Because defendants' RICO claims must be dismissed, by necessity, their cause of action for conspiracy to violate RICO must also be dismissed.

F. Conversion by Extortion

Defendants seventh cause of action for conversion by extortion must be dismissed. "Extortion and attempted extortion are criminal offenses that do not imply a private right of action" (Minnelli v Soumayah, 41 AD3d 388 [2007] [internal citation omitted] lv dismissed 9 NY3d 1028 [2008]; see also Niagara Mohawk Power Corp. v Testone, 272 AD2d 910, 911 [2000]).

Finally, movants' motion and defendants' cross motion for sanctions are denied. Further because the release is valid and proscribes all causes or potential causes of action against movants, defendants' cross-motion for leave to file an amended complaint is denied.

Accordingly, it is

ORDERED that Metropolitan and Kenneth Martinez's motion to dismiss pursuant to CPLR 3211 (a) (1), (5) and (7) is granted; and it is further

ORDERED that Metropolitan and Kenneth Martinez's motion for sanctions pursuant to 22 NYCRR § 130-1.1 is denied; and it is further

ORDERED that NYC Construction Services, Inc and Kadir Barkol's cross-motion to dismiss pursuant to CPLR 3211 (a) (1), (5) and (7) is granted; and it further

ORDERED that defendants' motion for sanctions pursuant to 22 NYCRR § 130-1.1 is denied; and it is further

ORDERED that defendants' motion for leave to file amended counterclaims and an amended third-party complaint pursuant to CPLR 3025 is denied.

This constitutes the decision and order of the court.

E N T E R,

J. S. C. Footnotes

Footnote 1: Sellam is not a party to the motion or the cross-motions at issue here.

Footnote 2: From the documents submitted it is unclear how the shares were transferred from Sellam to Barkol.

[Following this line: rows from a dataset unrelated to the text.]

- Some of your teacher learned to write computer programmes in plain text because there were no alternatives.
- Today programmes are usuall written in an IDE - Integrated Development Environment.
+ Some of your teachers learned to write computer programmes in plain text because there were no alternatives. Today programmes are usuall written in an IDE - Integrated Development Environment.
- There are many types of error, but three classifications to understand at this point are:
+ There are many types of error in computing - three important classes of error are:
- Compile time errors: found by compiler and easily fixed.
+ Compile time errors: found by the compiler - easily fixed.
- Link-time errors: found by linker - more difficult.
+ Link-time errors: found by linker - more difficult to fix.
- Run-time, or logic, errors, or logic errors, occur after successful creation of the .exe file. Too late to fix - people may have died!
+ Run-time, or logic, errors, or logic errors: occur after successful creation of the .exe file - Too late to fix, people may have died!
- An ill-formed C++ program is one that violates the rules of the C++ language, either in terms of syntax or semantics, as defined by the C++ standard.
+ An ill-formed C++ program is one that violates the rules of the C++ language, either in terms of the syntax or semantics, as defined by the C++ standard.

Footnote 3: Defendants' argument that the threat of the possibility of additional fraudulent liens being levied against them constituted continuing economic duress (see Sosnoff v Carter, 165 AD2d 486, 492 [1991] ["continuing economic duress would even have the effect of tolling any period of limitations if the disaffirming party has commenced the action"]) is without merit. In their complaint defendants argue that the duress caused by the liens was that they were unable to be paid on their contracts with NYCHA. Documentary evidence demonstrates that after the third lien was withdrawn, payments by NYCHA resumed.